-- PROBLEM DETAILS --
Leave out the pictures and copy every record exactly.

-- EXTRACTED RECORDS --
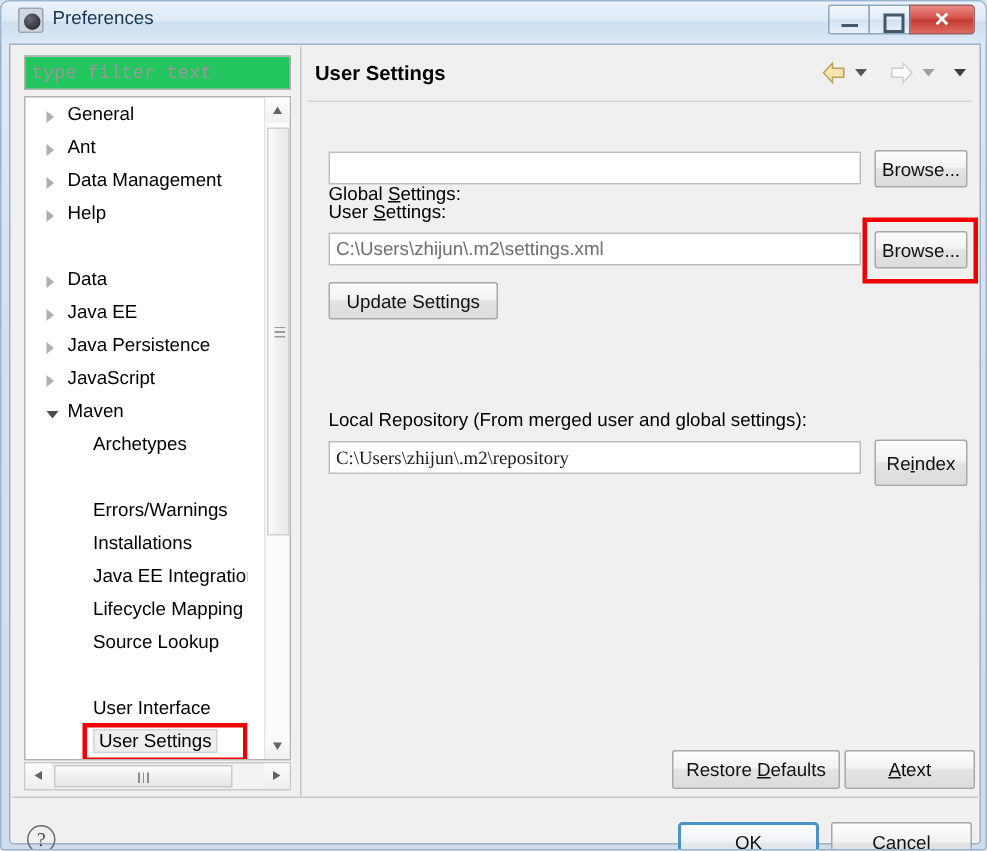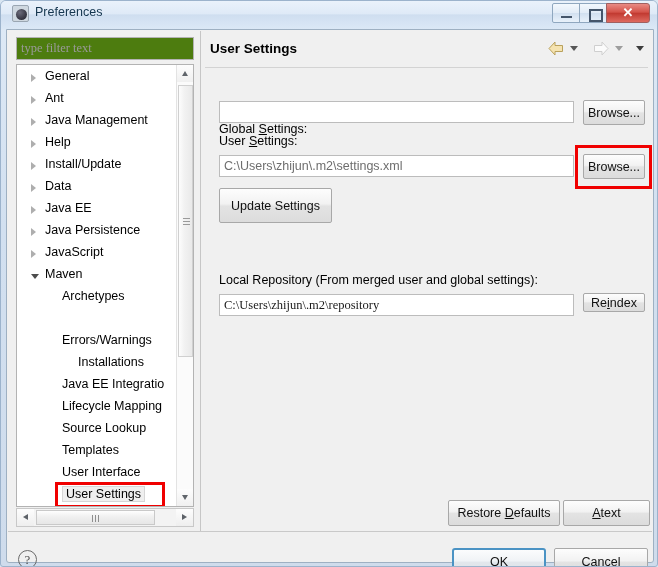--- a/index.html
+++ b/index.html
@@ -96,8 +96,8 @@
     position: absolute; left: 8px; top: 6px;
     width: 178px; height: 23px;
     border: 1px solid #b3b3b3;
-    background: #4d7c0f;
-    font-family: Liberation Serif, serif;
+    background: #22c55e;
+    font-family: Liberation Mono, monospace;
     font-size: 12.5px;
     color: #222;
     padding: 0 4px;

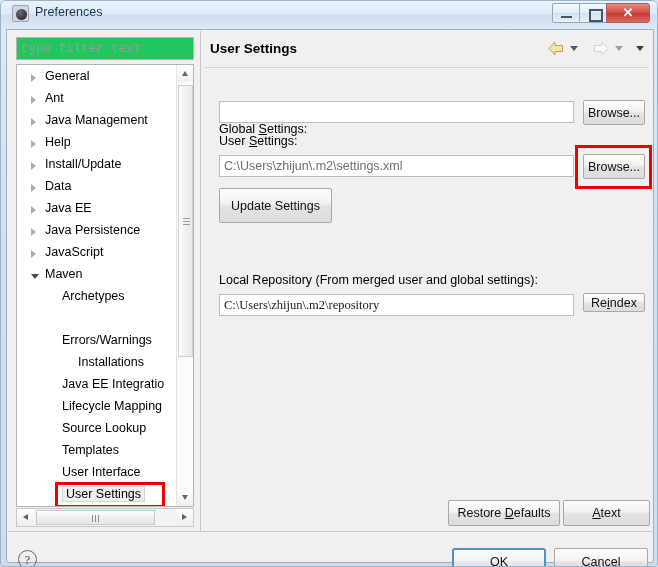--- a/index.html
+++ b/index.html
@@ -377,7 +377,7 @@
             </div>
             <div class="tree-row lvl1" style="top: 46px;">
               <span class="tw collapsed"></span>
-              <span class="tree-label">Java Management</span>
+              <span class="tree-label">Data Management</span>
             </div>
             <div class="tree-row lvl1" style="top: 68px;">
               <span class="tw collapsed"></span>

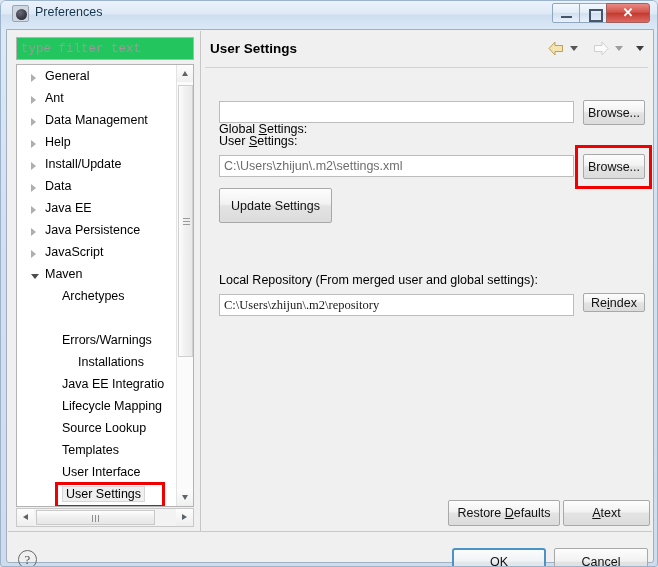--- a/index.html
+++ b/index.html
@@ -383,10 +383,6 @@
               <span class="tw collapsed"></span>
               <span class="tree-label">Help</span>
             </div>
-            <div class="tree-row lvl1" style="top: 90px;">
-              <span class="tw collapsed"></span>
-              <span class="tree-label">Install/Update</span>
-            </div>
             <div class="tree-row lvl1" style="top: 112px;">
               <span class="tw collapsed"></span>
               <span class="tree-label">Data</span>

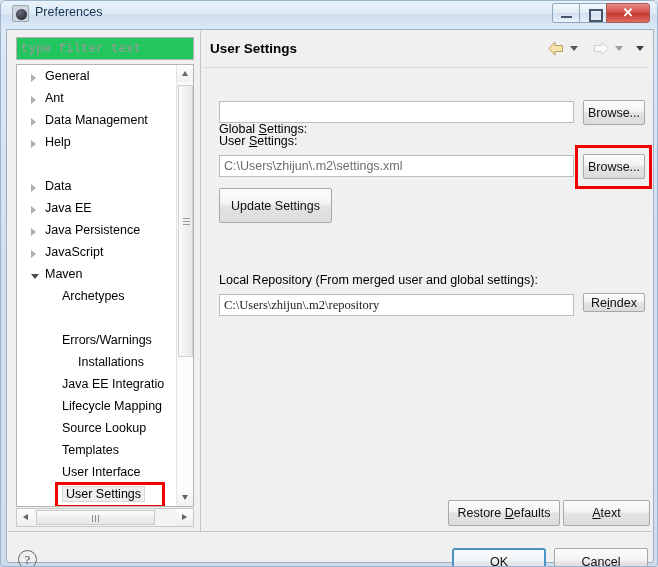--- a/index.html
+++ b/index.html
@@ -477,7 +477,7 @@
 
         <div class="annot" style="left:372px; top:114px; width:77px; height:44px;"></div>
 
-        <button class="btn" style="left:16px; top:157px; width:113px; height:35px;">Update Settings</button>
+        <button class="btn" style="left:16px; top:157px; width:113px; height:25px;">Update Settings</button>
 
         <div class="field-label" style="left:16px; top:242px;">Local Repository (From merged user and global settings):</div>
 

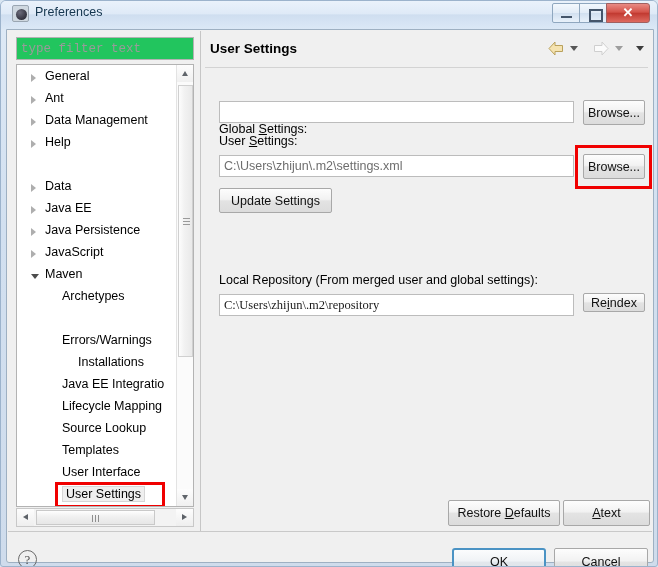--- a/index.html
+++ b/index.html
@@ -483,7 +483,7 @@
 
         <input class="txt-field dark" type="text" style="left: 16px; top: 263px; width: 355px; font-family: Liberation Serif, serif;" value="C:\Users\zhijun\.m2\repository">
 
-        <button class="btn" style="left:380px; top:262px; width:62px; height:19px;"><span>Re</span><span class="mn">i</span><span>ndex</span></button>
+        <button class="btn" style="left:380px; top:262px; width:62px; height:31px;"><span>Re</span><span class="mn">i</span><span>ndex</span></button>
 
         <button class="btn" style="left:245px; top:469px; width:112px; height:26px;"><span>Restore </span><span class="mn">D</span><span>efaults</span></button>
 

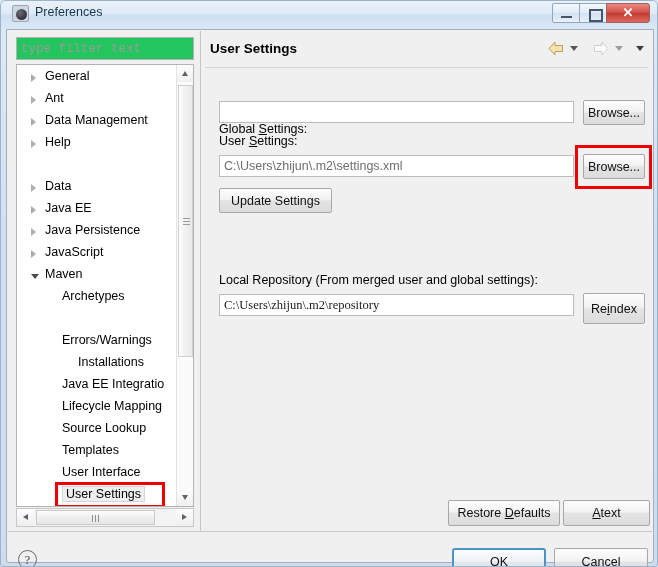--- a/index.html
+++ b/index.html
@@ -409,7 +409,7 @@
             <div class="tree-row lvl2" style="top: 266px;">
               <span class="tree-label">Errors/Warnings</span>
             </div>
-            <div class="tree-row lvl2" style="top: 288px; margin-left: 16px;">
+            <div class="tree-row lvl2" style="top: 288px;">
               <span class="tree-label">Installations</span>
             </div>
             <div class="tree-row lvl2" style="top: 310px; text-align: center;">

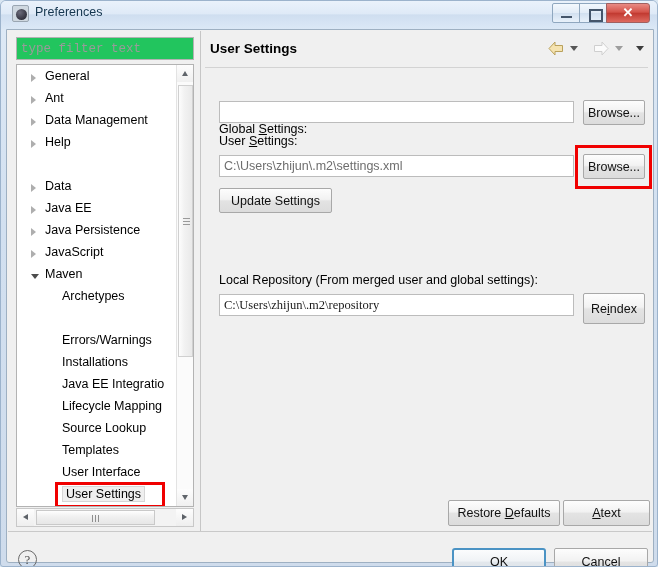--- a/index.html
+++ b/index.html
@@ -421,9 +421,6 @@
             <div class="tree-row lvl2" style="top: 354px;">
               <span class="tree-label">Source Lookup</span>
             </div>
-            <div class="tree-row lvl2" style="top: 376px;">
-              <span class="tree-label">Templates</span>
-            </div>
             <div class="tree-row lvl2" style="top: 398px;">
               <span class="tree-label">User Interface</span>
             </div>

-- RESULT OF THE TASK --
--- a/index.html
+++ b/index.html
@@ -96,8 +96,8 @@
     position: absolute; left: 8px; top: 6px;
     width: 178px; height: 23px;
     border: 1px solid #b3b3b3;
-    background: #4d7c0f;
-    font-family: Liberation Serif, serif;
+    background: #22c55e;
+    font-family: Liberation Mono, monospace;
     font-size: 12.5px;
     color: #222;
     padding: 0 4px;

--- a/index.html
+++ b/index.html
@@ -377,7 +377,7 @@
             </div>
             <div class="tree-row lvl1" style="top: 46px;">
               <span class="tw collapsed"></span>
-              <span class="tree-label">Java Management</span>
+              <span class="tree-label">Data Management</span>
             </div>
             <div class="tree-row lvl1" style="top: 68px;">
               <span class="tw collapsed"></span>

--- a/index.html
+++ b/index.html
@@ -383,10 +383,6 @@
               <span class="tw collapsed"></span>
               <span class="tree-label">Help</span>
             </div>
-            <div class="tree-row lvl1" style="top: 90px;">
-              <span class="tw collapsed"></span>
-              <span class="tree-label">Install/Update</span>
-            </div>
             <div class="tree-row lvl1" style="top: 112px;">
               <span class="tw collapsed"></span>
               <span class="tree-label">Data</span>

--- a/index.html
+++ b/index.html
@@ -477,7 +477,7 @@
 
         <div class="annot" style="left:372px; top:114px; width:77px; height:44px;"></div>
 
-        <button class="btn" style="left:16px; top:157px; width:113px; height:35px;">Update Settings</button>
+        <button class="btn" style="left:16px; top:157px; width:113px; height:25px;">Update Settings</button>
 
         <div class="field-label" style="left:16px; top:242px;">Local Repository (From merged user and global settings):</div>
 

--- a/index.html
+++ b/index.html
@@ -483,7 +483,7 @@
 
         <input class="txt-field dark" type="text" style="left: 16px; top: 263px; width: 355px; font-family: Liberation Serif, serif;" value="C:\Users\zhijun\.m2\repository">
 
-        <button class="btn" style="left:380px; top:262px; width:62px; height:19px;"><span>Re</span><span class="mn">i</span><span>ndex</span></button>
+        <button class="btn" style="left:380px; top:262px; width:62px; height:31px;"><span>Re</span><span class="mn">i</span><span>ndex</span></button>
 
         <button class="btn" style="left:245px; top:469px; width:112px; height:26px;"><span>Restore </span><span class="mn">D</span><span>efaults</span></button>
 

--- a/index.html
+++ b/index.html
@@ -409,7 +409,7 @@
             <div class="tree-row lvl2" style="top: 266px;">
               <span class="tree-label">Errors/Warnings</span>
             </div>
-            <div class="tree-row lvl2" style="top: 288px; margin-left: 16px;">
+            <div class="tree-row lvl2" style="top: 288px;">
               <span class="tree-label">Installations</span>
             </div>
             <div class="tree-row lvl2" style="top: 310px; text-align: center;">

--- a/index.html
+++ b/index.html
@@ -421,9 +421,6 @@
             <div class="tree-row lvl2" style="top: 354px;">
               <span class="tree-label">Source Lookup</span>
             </div>
-            <div class="tree-row lvl2" style="top: 376px;">
-              <span class="tree-label">Templates</span>
-            </div>
             <div class="tree-row lvl2" style="top: 398px;">
               <span class="tree-label">User Interface</span>
             </div>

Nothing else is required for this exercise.